The music pounded itself, with endless repetition, through the senses, into the soul. The rhythm of legs became the rhythm of the universe. The people of the audience were absolutely at one with each other and with the genius of the slapstick, who talked to them familiarly now, as his friends. Cries and handclaps of applause mingled with the rhythm. The heart of the theatre beat gigantically, joyously, ecstatically. The play rose to its climax. To the tune of “Yankee Doodle,” the young firework appeared, turning handsprings, an American flag on the seat of her pants. Walking on her ear, she crossed the stage, waving the flag in the faces of the audience. The audience applauded in patriotic frenzy. They would have died for that flag.

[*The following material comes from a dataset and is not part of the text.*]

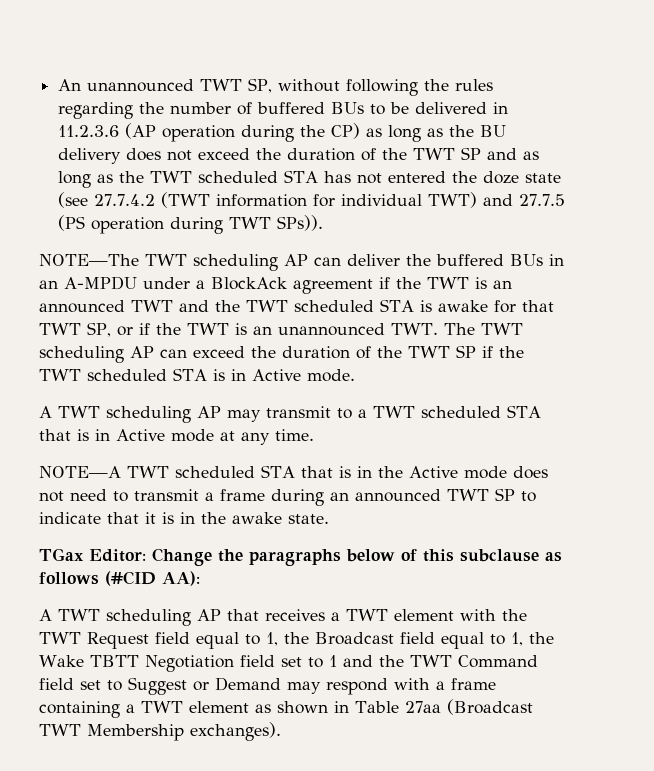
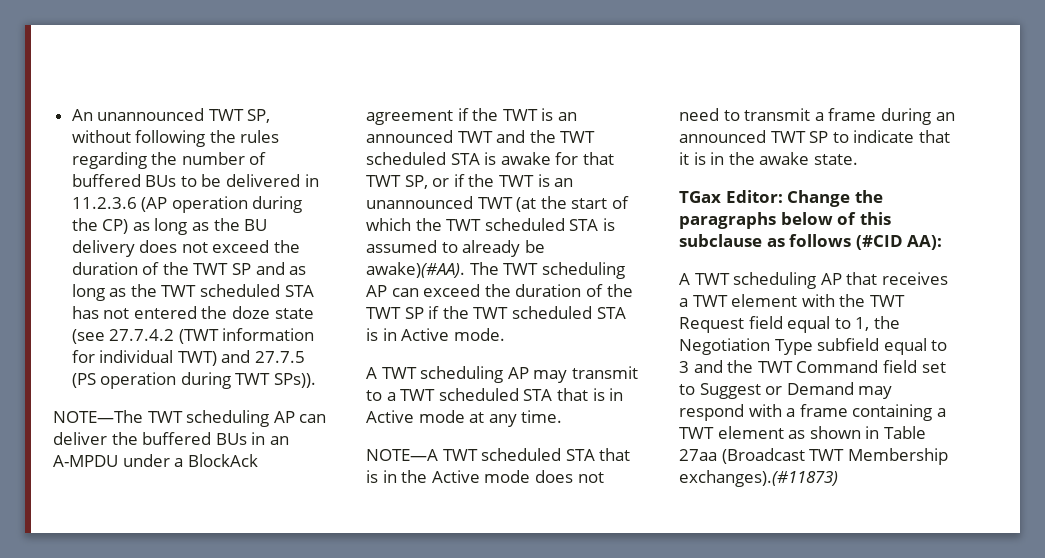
- NOTE—The TWT scheduling AP can deliver the buffered BUs in an A-MPDU under a BlockAck agreement if the TWT is an announced TWT and the TWT scheduled STA is awake for that TWT SP, or if the TWT is an unannounced TWT. The TWT scheduling AP can exceed the duration of the TWT SP if the TWT scheduled STA is in Active mode.
+ NOTE—The TWT scheduling AP can deliver the buffered BUs in an A-MPDU under a BlockAck agreement if the TWT is an announced TWT and the TWT scheduled STA is awake for that TWT SP, or if the TWT is an unannounced TWT (at the start of which the TWT scheduled STA is assumed to already be awake)(#AA). The TWT scheduling AP can exceed the duration of the TWT SP if the TWT scheduled STA is in Active mode.
- A TWT scheduling AP that receives a TWT element with the TWT Request field equal to 1, the Broadcast field equal to 1, the Wake TBTT Negotiation field set to 1 and the TWT Command field set to Suggest or Demand may respond with a frame containing a TWT element as shown in Table 27aa (Broadcast TWT Membership exchanges).
+ A TWT scheduling AP that receives a TWT element with the TWT Request field equal to 1, the Negotiation Type subfield equal to 3 and the TWT Command field set to Suggest or Demand may respond with a frame containing a TWT element as shown in Table 27aa (Broadcast TWT Membership exchanges).(#11873)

The curtain fell, rose a foot from the floor, and disclosed a row of legs—legs—legs—twinkling across behind the footlights. Into those legs was concentrated the infinite sorcery of the theatre.... But it was time to go home. It was time to re-enter the world of reality.—Another leg appeared, the eloquent left leg of the tall slapstick comedian, clothed round with heavy woolen drawers and clasped by a Boston garter. It seemed to say: “After all, my friends, a leg is only a leg!” The spell was broken, and the audience began slowly to file out into the dusty street.